Son dünya savaşından birkaç yıl sonra neredeyse tüm insanlığın izleri silinmek üzereydi. Dünya üstünde artık yüksek bir medeniyet yoktu, büyük bir karanlık ve kaos hakimdi. Sadece en güçlü olan hayatta kalıyordu. Yeryüzünün her bölgesi farklı bir klan tarafından eski geleneklerle yönetiliyordu. Şimdiyse klanlar için zafer iki şeyle ölçülüyordu: Büyük dövüş kubbeleri ve güçlü savaşçılarıyla.

Zaman, Roma İmparatorluğu’nun hüküm sürdüğü döneme dönmüştü. Her yerde insanların birbirleriyle kana kan çarpıştığı arenalar vardı, yani dövüş meydanları. Köleler, altına aç askerler, acımasız tüccarlar ve profesyonel dövüşçüler. Amaç belliydi, dövüşte ölmek ya da kazanmak.


Gelecekte bir destan!

Freedom Factory Studios tarafından geliştirilen The Pit: Dog Eat Dog, eski yöntemlerin işlediği alternatif bir gelecekte geçiyor. Post apokaliptik bir atmosferi, gladyatörlerle harmanlıyor. Bu zamanda tabii ki gladyatör dövüşleri göremeyiz, ancak Spartacus dizisini izlemişsinizdir, dövüşlerin ne kadar kanlı ve şiddetli olduğunu diziden de olsa görmüşsünüzdür. İşte aynı ortamı alın, ancak silahları ve zamanı değiştirip The Pit’e uyarlayın. Elimize böyle bir yapım geçecek. Oyun normalde Hack’n Slash tarzında, ancak merkezi olarak arena dövüşlerine odaklanmış durumda.

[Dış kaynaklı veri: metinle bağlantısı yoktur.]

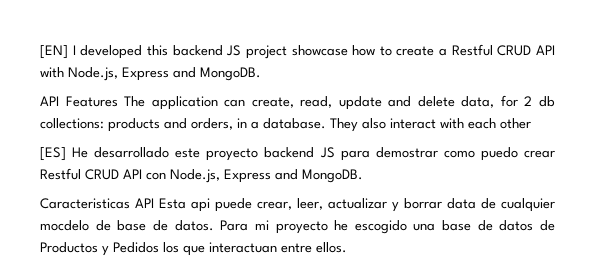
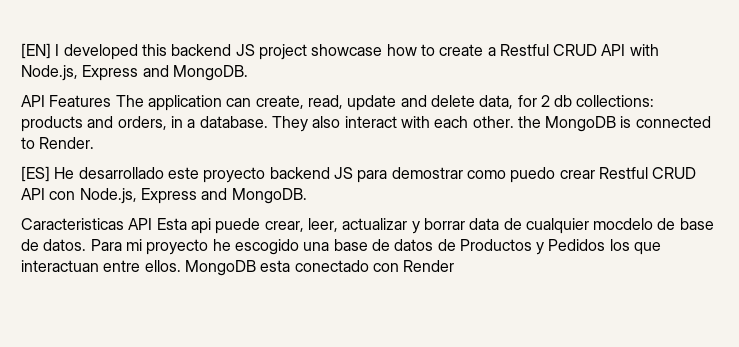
- They also interact with each other
+ They also interact with each other. the MongoDB is connected to Render.
+ MongoDB esta conectado con Render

The Pit, arena dövüşlerinde seyrederken en önemli kısımlardan biri, kullanacağımız silahlar olacak. Bu silahlar gerçekten de ilgi çekici duruyor. İnsanlar teknolojiye pek alışık olmasa da, günümüz silahları emrimizde olabilecek. Arenalarda yarı otomatik tabancalar veya pompalı tüfek kullanabileceğiz. Ateşliler dışında modifiye edilmiş kocaman kasap bıçakları, büyük sivri uçlu çekiçler, elektrikli testereler, ok-yay ikilisi, çivi tabancası gibi silahlar da olacak. Bunların hepsinin belli bir dengesi ve vuruş hassasiyeti olacak.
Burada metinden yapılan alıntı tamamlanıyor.